Sempre é hora de fazer isso. Portanto, trabalhamos para torná-lo mais suficiente para si mesmo. Cavamos um poço e ligamos à casa. Curiosamente, tivemos que afundar 97 metros. O lençol freático nesta parte da Itália caiu significativamente ao longo das décadas, mas atingimos um bom aquífero. Também instalamos painéis solares. Com esta casa há sempre algo para fazer. Minha esposa a quem eu chamo Estúpidotudo foi um sucesso alegre. Também é muito bom para mim relaxar e manter as coisas concretas. O design é orgânico, permanente, como compreenderá qualquer pessoa que tenha restaurado uma casa.

Ilustração de Angelica Hopton em minha Maremma

As ilustrações do livro são lindas. Quem os fez?

De certa forma, é um livro de família; Não é apenas a minha voz. Sempre tive livros que incorporavam diferentes perspectivas. Existem exemplos da minha filha; Angélica Hoptonquem é artista. Ela estudou em Florença e Barcelona e agora pinta. Há cerca de uma dúzia de fotos no livro.

Maremma mudou desde que você se mudou para lá?

Maremma, fico feliz em dizer, permanece praticamente inalterada em sua beleza e ainda mantém o charme que nos atraiu em primeiro lugar… Conhecemos apenas duas outras famílias britânicas que têm casas aqui. Não é necessariamente bom ou ruim, mas não há Chianti nele.
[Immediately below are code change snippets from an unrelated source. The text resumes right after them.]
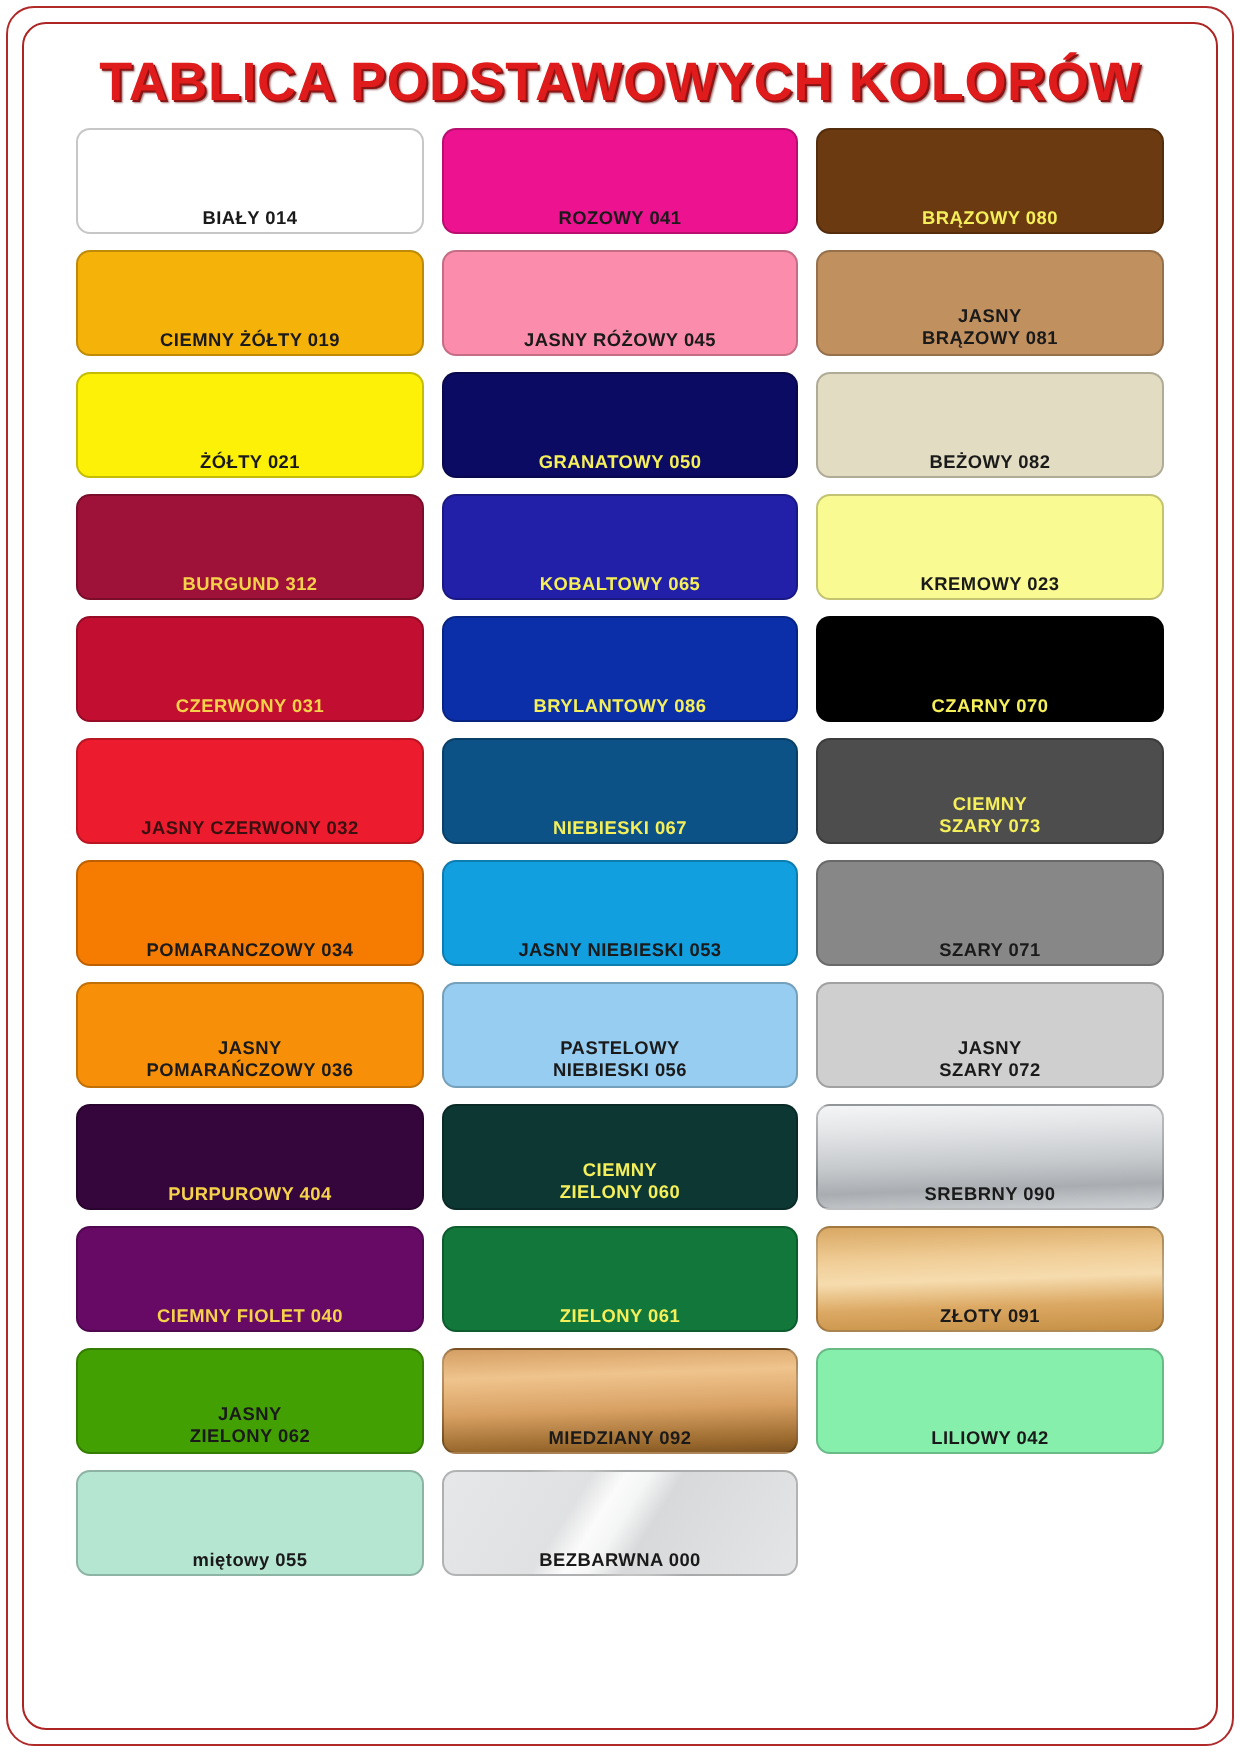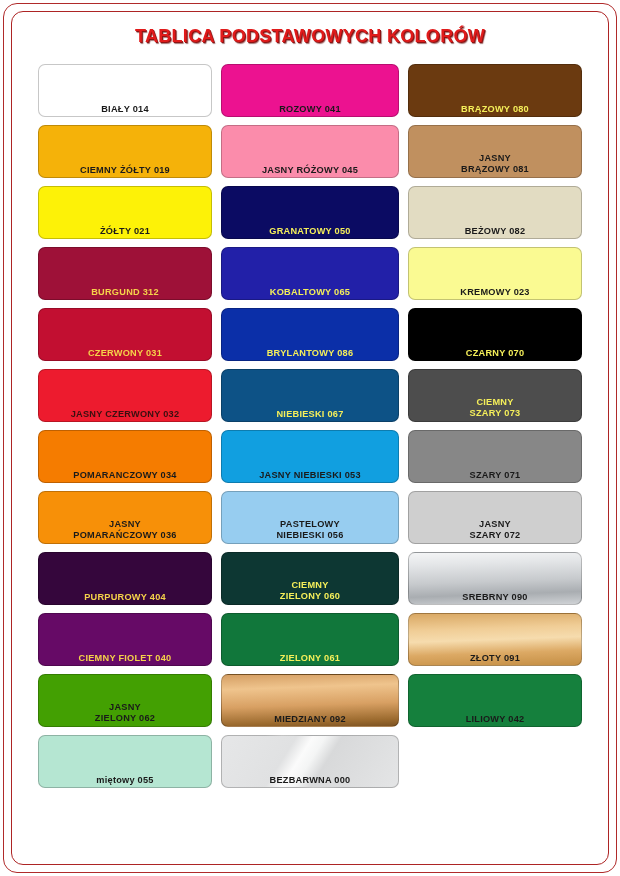--- a/index.html
+++ b/index.html
@@ -38,21 +38,21 @@
     border: 1px solid #ad2424;
     border-radius: 12px;
     background: #ffffff;
   }
 
   .page-title {
     position: absolute;
     left: 0; right: 0;
     top: 26px;
     text-align: center;
-    font-size: 18px;
+    font-size: 27px;
     font-weight: bold;
     letter-spacing: 0.3px;
     color: #e01b1b;
     text-shadow: 1px 1px 0 #8c1414, 1.6px 1.6px 1px rgba(90,10,10,0.55);
     white-space: nowrap;
   }
 
   
   #grid {
     position: absolute;
@@ -215,21 +215,21 @@
       <div class="swatch" style="background: linear-gradient(178deg, rgb(217, 168, 100) 0%, rgb(240, 205, 150) 30%, rgb(246, 220, 174) 50%, rgb(220, 169, 100) 74%, rgb(197, 143, 69) 100%);">
         <div class="label" style="color: rgb(26, 26, 26);">ZŁOTY 091</div>
       </div>
       <div class="swatch" style="background: rgb(67, 160, 2);">
         <div class="label two" style="color: rgb(26, 26, 26);">JASNY
 ZIELONY 062</div>
       </div>
       <div class="swatch" style="background: linear-gradient(178deg, rgb(213, 159, 100) 0%, rgb(239, 196, 141) 26%, rgb(216, 160, 99) 58%, rgb(155, 106, 46) 88%, rgb(125, 83, 34) 100%);">
         <div class="label" style="color: rgb(26, 26, 26);">MIEDZIANY 092</div>
       </div>
-      <div class="swatch" style="background: #15803d;">
+      <div class="swatch" style="background: #86efac;">
         <div class="label" style="color: rgb(26, 26, 26);">LILIOWY 042</div>
       </div>
       <div class="swatch" style="background: rgb(181, 230, 210);">
         <div class="label" style="color: rgb(26, 26, 26);">miętowy 055</div>
       </div>
       <div class="swatch" style="background: linear-gradient(122deg, rgb(230, 231, 232) 0%, rgb(224, 225, 226) 36%, rgb(251, 251, 251) 44%, rgb(244, 245, 245) 50%, rgb(216, 217, 218) 58%, rgb(228, 229, 230) 100%);">
         <div class="label" style="color: rgb(26, 26, 26);">BEZBARWNA 000</div>
       </div>
     </div>
 

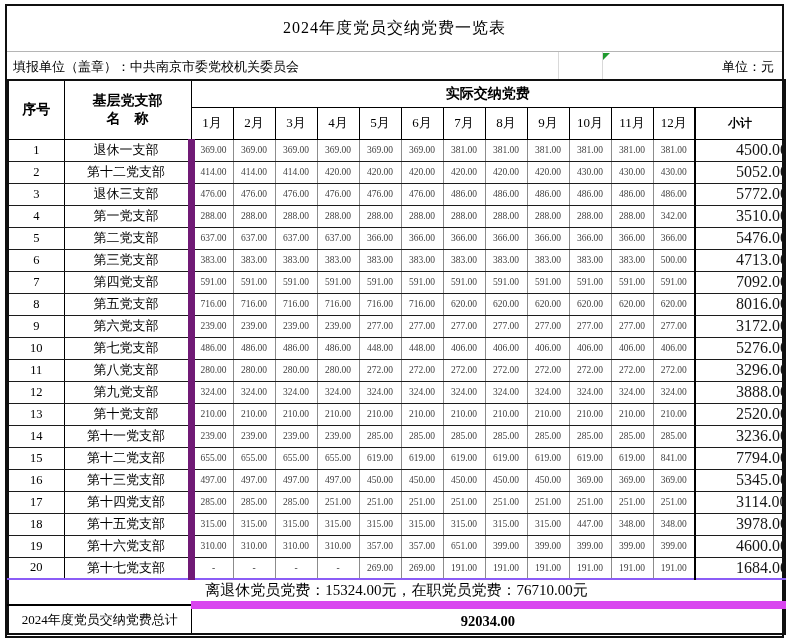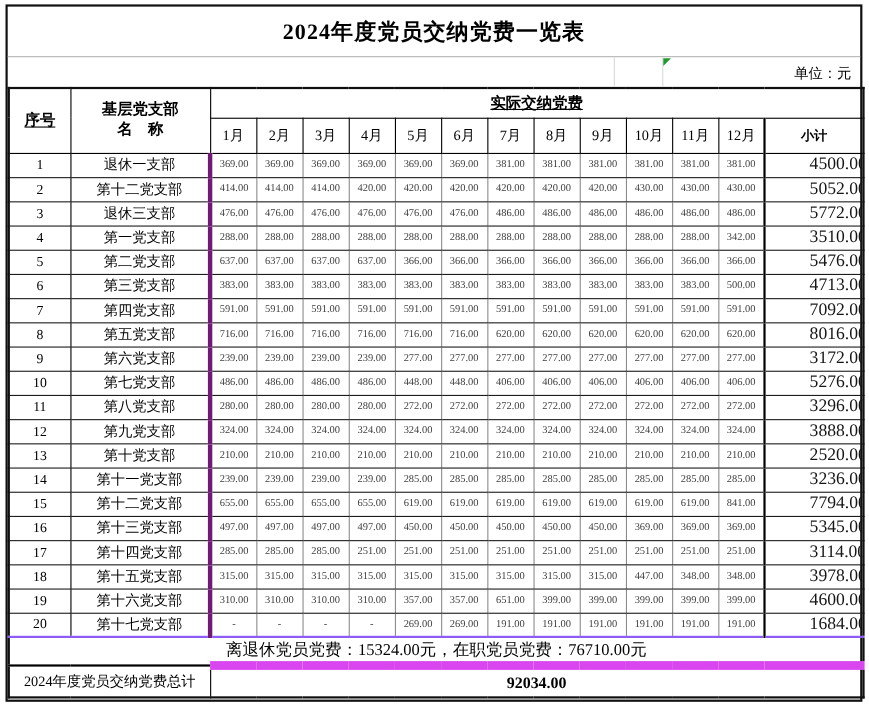--- a/index.html
+++ b/index.html
@@ -10,69 +10,70 @@
   .page{position:relative;width:790px;height:642px;background:#fff;}
   .frame{
     position:absolute;left:5px;top:4px;width:779px;height:634px;
     border:2px solid #101010;box-sizing:border-box;background:#fff;
   }
   
   .title-row{
     height:45px;display:flex;align-items:center;justify-content:center;
     border-bottom:1px solid #b5b5b5;
   }
-  .title{font-size:20px;font-weight:bold;letter-spacing:1px;}
+  .title{font-size:16px;font-weight:normal;letter-spacing:1px;}
   
   .info-row{position:relative;height:27px;font-size:13px;}
   .info-left{position:absolute;left:6px;top:6px;}
   .info-right{position:absolute;right:8px;top:6px;}
   .cell-line{position:absolute;top:0;width:1px;height:27px;background:#d9d9d9;}
   .cell-line.l1{left:551px;}
   .cell-line.l2{left:595px;}
   .comment-triangle{
     position:absolute;left:596px;top:1px;width:0;height:0;
     border-top:7px solid #1f9a2e;border-right:7px solid transparent;
   }
   
   table.main{
     width:100%;table-layout:fixed;border-collapse:collapse;
     border:2px solid #101010;
   }
   th,td{padding:0;text-align:center;vertical-align:middle;overflow:hidden;white-space:nowrap;}
   thead th{border:1px solid #000;font-weight:bold;}
   thead tr.h1{height:27px;}
   thead tr.h2{height:32px;}
-  th.idx,th.group{font-size:14px;text-decoration:underline;}
+  th.idx,th.group{font-size:14px;}
   th.branch{font-size:14px;line-height:1.25;}
   th.month{font-size:13px;font-weight:normal;}
   th.subtotal{font-size:12px;font-weight:bold;border-left:2px solid #000;}
   tbody tr{height:22px;}
   tbody td{border-top:1px solid #1c1c1c;border-bottom:1px solid #1c1c1c;}
   td.idx-cell{font-size:12.5px;border-left:1px solid #000;border-right:1px solid #000;}
-  td.name-cell{font-size:13px;border-right:4px solid #701a75;}
+  td.name-cell{font-size:13px;border-right:7px solid #701a75;}
   td.val-cell{font-size:9.5px;color:#3f3f3f;border-left:1px solid #8c8c8c;border-right:1px solid #8c8c8c;}
   td.sub-cell{font-size:16px;color:#161616;border-left:2px solid #000;border-right:1px solid #000;padding-left:40px;}
   tfoot td{border:1px solid #000;}
   tr.summary-row{height:26px;}
   tr.summary-row td{font-size:15px;border-top:2px solid #8b5cf6;}
   tr.total-row{height:29px;}
   td.total-label{font-size:13px;border-top:2px solid #000;}
   td.total-value{font-size:14.5px;font-weight:bold;border-top:8px solid #d946ef;}
 </style>
 </head>
 <body>
 
 <div class="page">
   <div class="frame">
 
     <div class="title-row">
       <div class="title">2024年度党员交纳党费一览表</div>
     </div>
 
     <div class="info-row">
+      <span class="info-left">填报单位（盖章）：中共南京市委党校机关委员会</span>
       <span class="cell-line l1"></span>
       <span class="cell-line l2"></span>
       <span class="comment-triangle"></span>
       <span class="info-right">单位：元</span>
     </div>
 
     <table class="main">
       <colgroup>
         <col style="width:56px">
         <col style="width:127px">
Encorajamos qualquer pessoa a visitar Suvereto, porque faz parte de uma cadeia de cidades montanhosas medievais no sopé de uma planície estreita que desce até ao mar e que continua ao longo da costa de Grosseto a Massa Marittima, Bolgheri, Donoratica e até Pisa.


Nicholas Hopton ser discutido minha Maremma mas Instituto Britânico sobre Segunda-feira, 13 de abril, às 18h30. Há uma taxa de inscrição de 10 euros por pessoa. Saiba mais.